Geologic History and Geomorphology
Paleozoic EraRocks of Paleozoic age do not crop out in northwestern Kansas, but many facts concerning them and the Paleozoic history of this region are known from deep tests drilled for oil and gas. The known geologic history of this area starts with erosion of the pre-Cambrian basement rocks that occur below the Paleozoic strata. This ancient erosion surface was submerged below sea level and marine sediments were deposited upon it. Throughout much of Paleozoic time the area was successively submerged and elevated. Marine sediments accumulated during periods when the surface was below sea level, and these deposits were subsequently eroded during periods of emergence. The lower Paleozoic rocks consist for the most part of marine limestone, shale, and sandstone.
Thomas County lies just off the southwest flank of the prominent regional structure in the Paleozoic rocks known as the Central Kansas uplift, and the pre-Cambrian surface below the county is less than 2,500 feet below sea level. According to Moore and Jewett (1942) an important structural event occurred in this area between Devonian and Mississippian deposition. This consisted of a regional arching of the strata along a northwest-southeast axis and is indicated by the fact that pre-Mississippian erosion truncated the earlier Paleozoic rocks and stripped off all the beds down to the Arbuckle limestone. Although data from the immediate vicinity of Thomas County are not conclusive as to such a history, it is inferred from relationships farther east, where many more data are available, that Thomas County is included in the general area of the structure designated as the Ellis arch. This period of uplift and subsequent erosion is believed to have been followed by marine inundation and resulting deposition of the Mississippian strata over this part of Kansas.
The rocks of northwestern Kansas were again uplifted and warped along this same general structural trend at the close of Mississipian time or during early Pennsylvanian time to form the structural feature now recognized as the Central Kansas uplift. Moore and Jewett (1942) show that this structure in the central part of Kansas is nearly coincident with the earlier structure they designated as the Ellis arch. In the northwestern part of the state, however, they indicate that the two structures do not occupy the same location. The Ellis arch trended to the west-northwest across this part of the state and included all of Thomas County, but the Central Kansas uplift trends north-northwest and includes the northeastern corner of Sheridan County to the east of Thomas County.
The Mississippian strata believed to have existed across the top of the Central Kansas uplift were largely stripped away by early Pennsylvanian erosion, but more than 250 feet of these rocks remain beneath Thomas County. Coarse clastic sediments accumulated along the flanks of the uplift as a result of this period of erosion, and it is believed that they may have been contemporaneous with the denudation deposits that were spread out toward the east from the ancestral Rocky Mountains.
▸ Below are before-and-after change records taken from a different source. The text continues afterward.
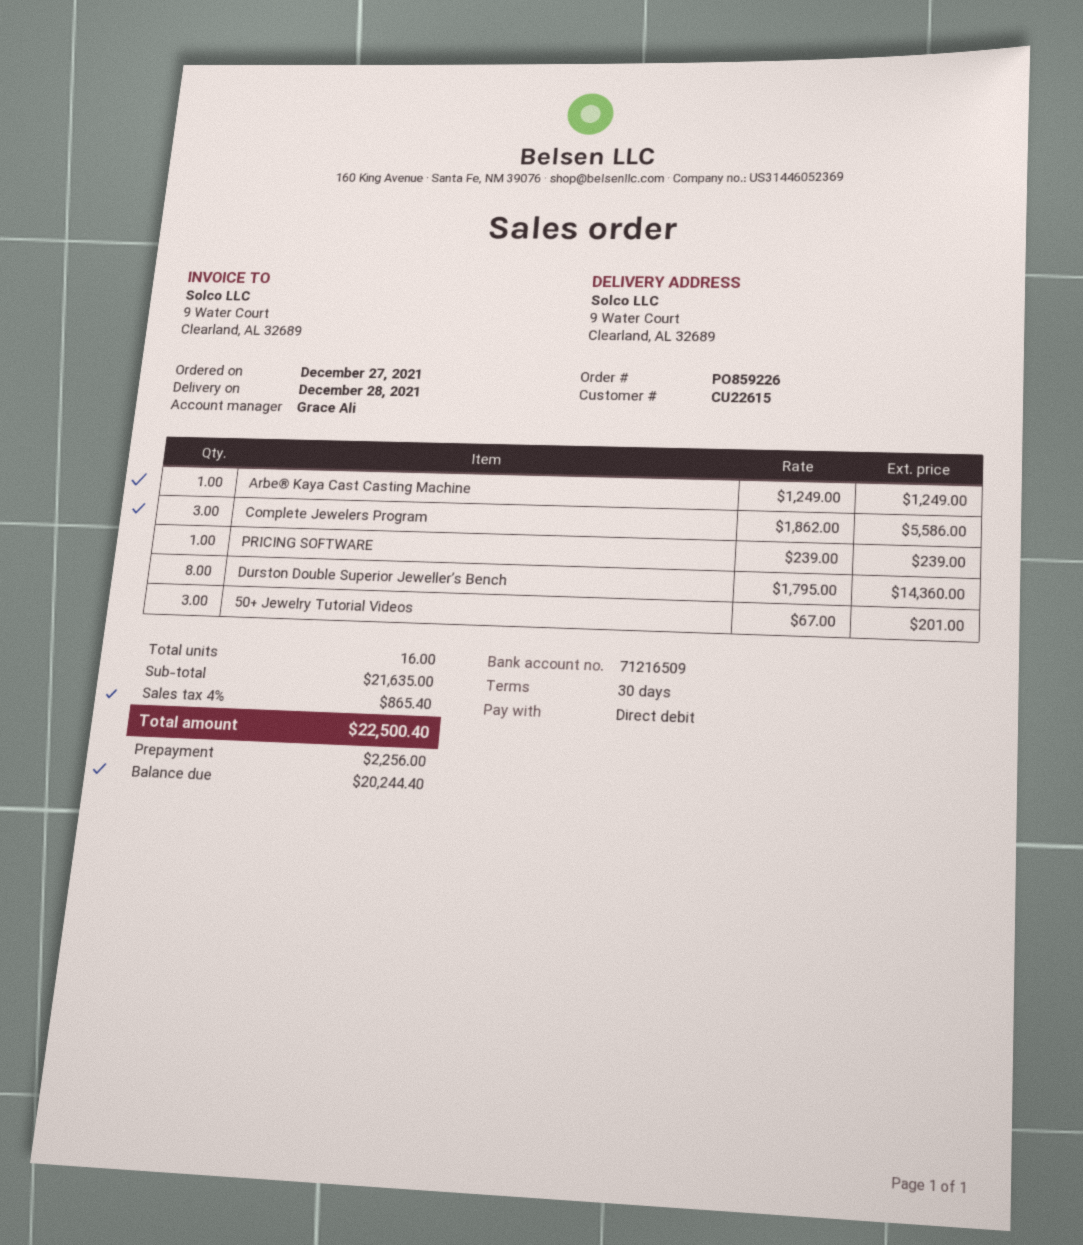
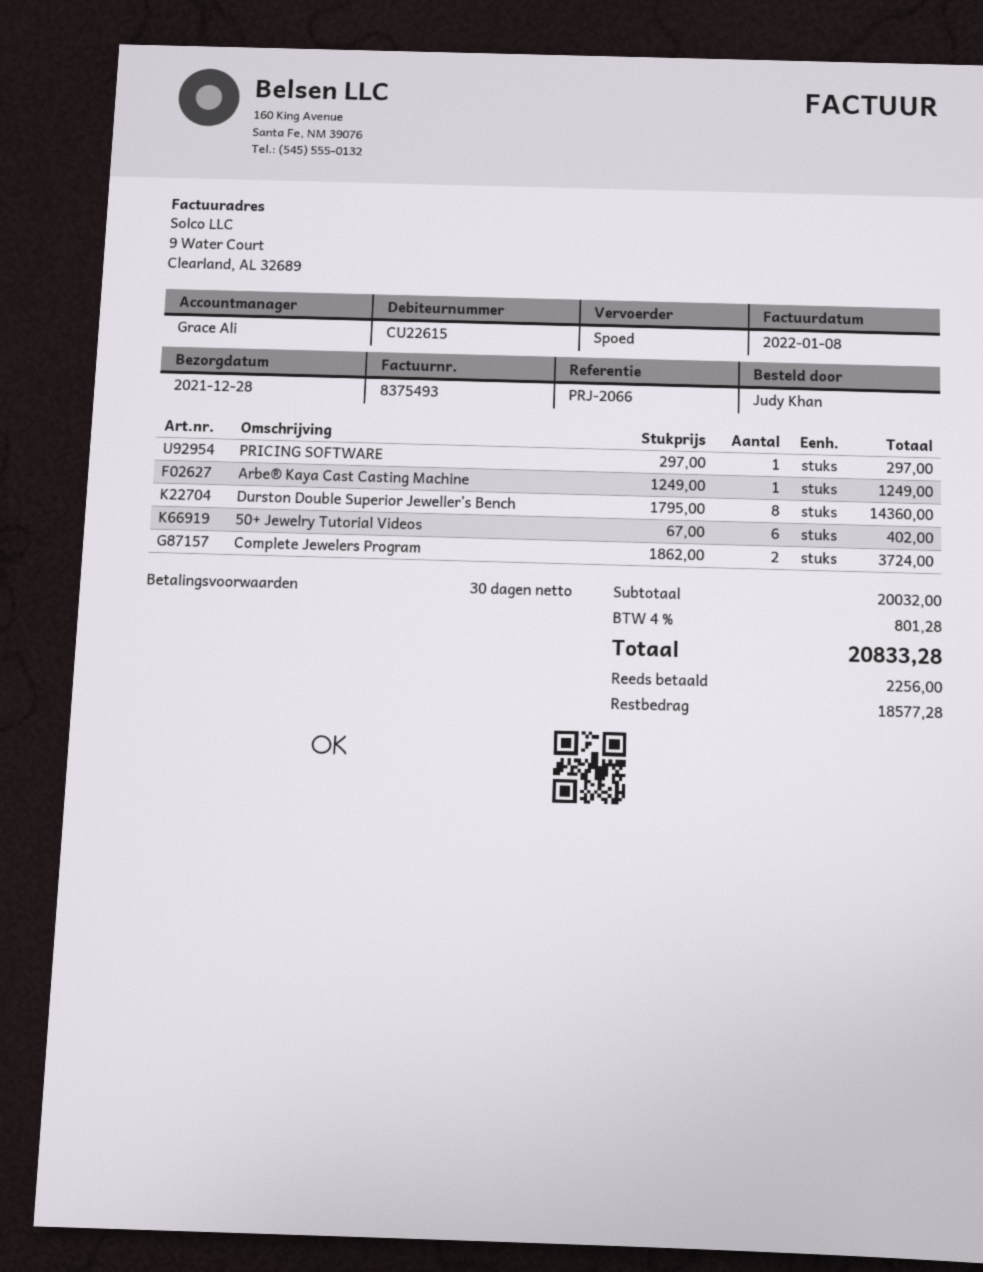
Complete Jewelers Program: 3 x 1862.00 = 5586.00 -> 2 x 1862.00 = 3724.00
PRICING SOFTWARE: 1 x 239.00 = 239.00 -> 1 x 297.00 = 297.00
50+ Jewelry Tutorial Videos: 3 x 67.00 = 201.00 -> 6 x 67.00 = 402.00
subtotal: 21635.00 -> 20032.00
tax: 4% = 865.40 -> 4% = 801.28
total: 22500.40 -> 20833.28
balance: 20244.40 -> 18577.28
The sea again invaded the area and marine deposits accumulated across all of northwestern Kansas during Pennsylvanian time. During the latter part of the Paleozoic, marine conditions were less prevalent and at times sediments accumulated on the surface of the land. Thus marine and nonmarine deposits occur alternately throughout rocks representing upper Pennsylvanian and Permian time. Evaporites and nonmarine sediments became more prevalent throughout Permian time, indicating an intermittent but progressive withdrawal of the sea.